## EXERCISE PROMPT
One range is to be output from the listing below, exactly as written: the line with "Amoena Lymph Flow" to the line with "tax: 1416.78 -> 1742.78", both kept.

## DATA LISTING
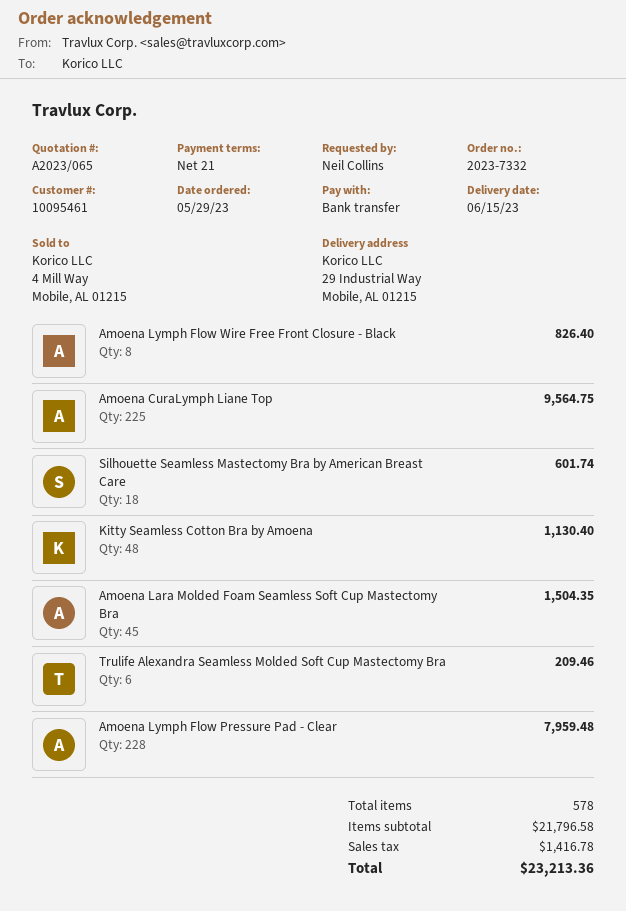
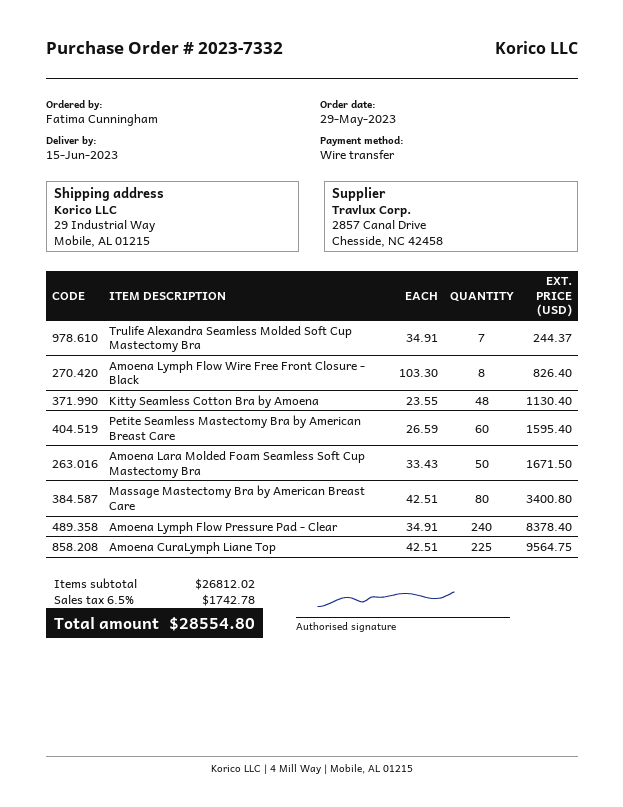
ordered by: Neil Collins -> Fatima Cunningham
Silhouette Seamless Mastectomy Bra by American Breast Care: 18 for 601.74 -> none
Amoena Lara Molded Foam Seamless Soft Cup Mastectomy Bra: 45 for 1504.35 -> 50 for 1671.50
Trulife Alexandra Seamless Molded Soft Cup Mastectomy Bra: 6 for 209.46 -> 7 for 244.37
Amoena Lymph Flow Pressure Pad - Clear: 228 for 7959.48 -> 240 for 8378.40
Petite Seamless Mastectomy Bra by American Breast Care: none -> 60 for 1595.40
Massage Mastectomy Bra by American Breast Care: none -> 80 for 3400.80
subtotal: 21796.58 -> 26812.02
tax: 1416.78 -> 1742.78
total: 23213.36 -> 28554.80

## WORKED SOLUTION
Amoena Lymph Flow Pressure Pad - Clear: 228 for 7959.48 -> 240 for 8378.40
Petite Seamless Mastectomy Bra by American Breast Care: none -> 60 for 1595.40
Massage Mastectomy Bra by American Breast Care: none -> 80 for 3400.80
subtotal: 21796.58 -> 26812.02
tax: 1416.78 -> 1742.78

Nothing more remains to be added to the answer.